▸ Problem to work on
Scan the entries below for the word "none". Copy each line that has it.

▸ Exercise data
####
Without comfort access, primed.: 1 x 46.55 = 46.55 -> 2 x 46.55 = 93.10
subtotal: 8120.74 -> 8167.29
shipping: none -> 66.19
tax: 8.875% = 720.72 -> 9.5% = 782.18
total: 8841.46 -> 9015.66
####
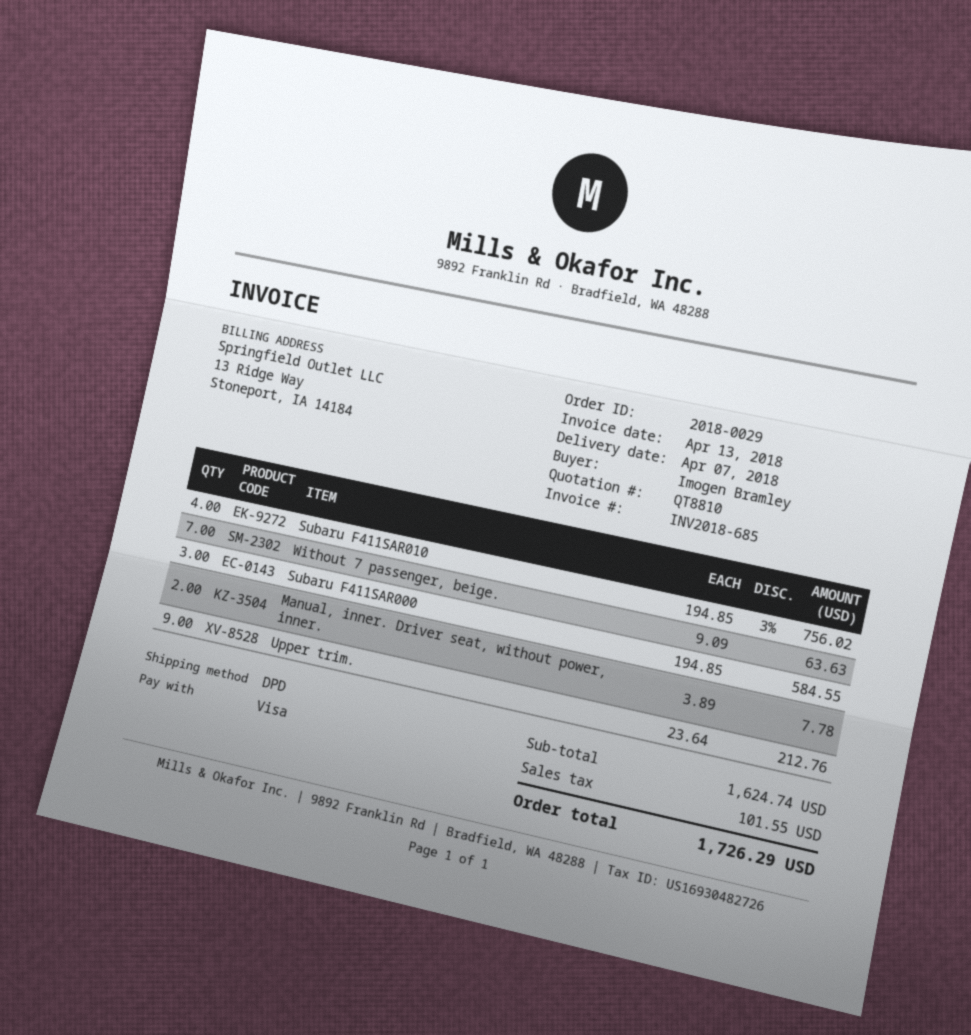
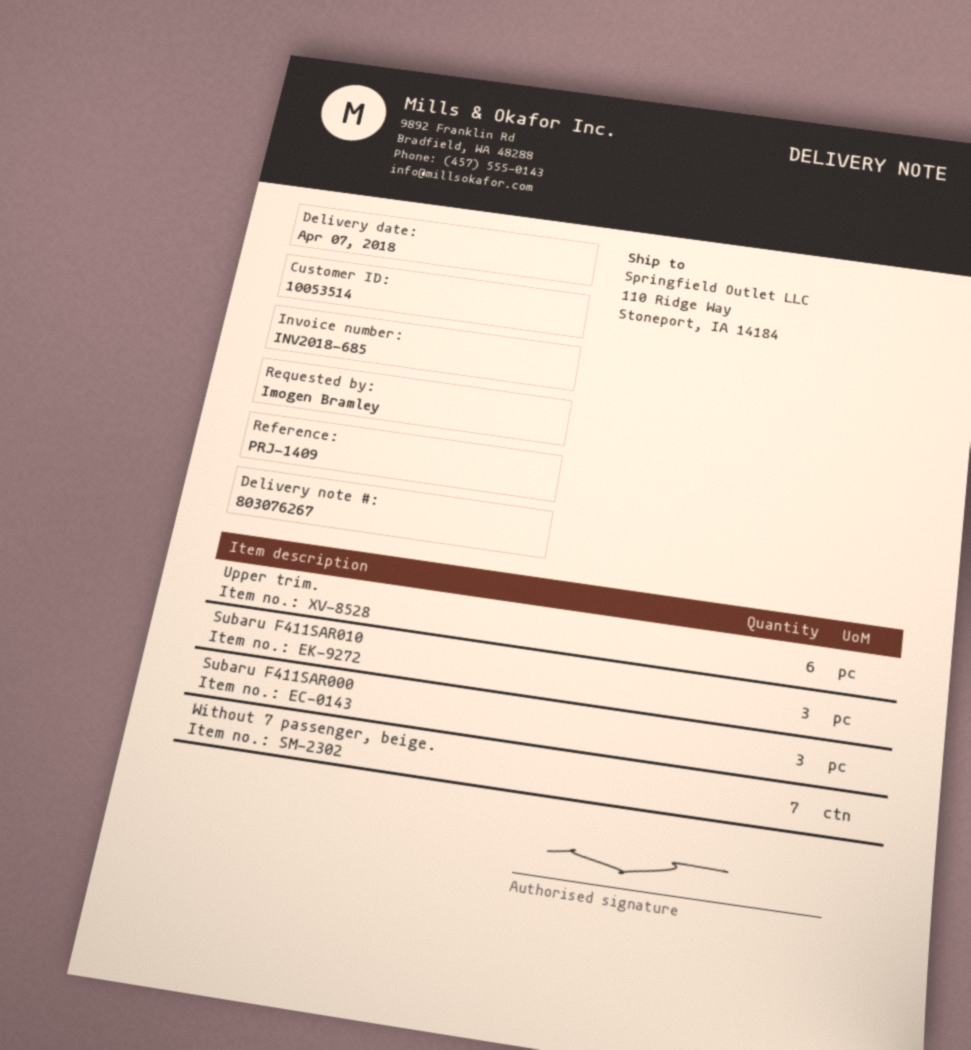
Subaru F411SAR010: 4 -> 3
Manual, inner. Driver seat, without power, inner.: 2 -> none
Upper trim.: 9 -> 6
####
▸ Answer space
shipping: none -> 66.19
Manual, inner. Driver seat, without power, inner.: 2 -> none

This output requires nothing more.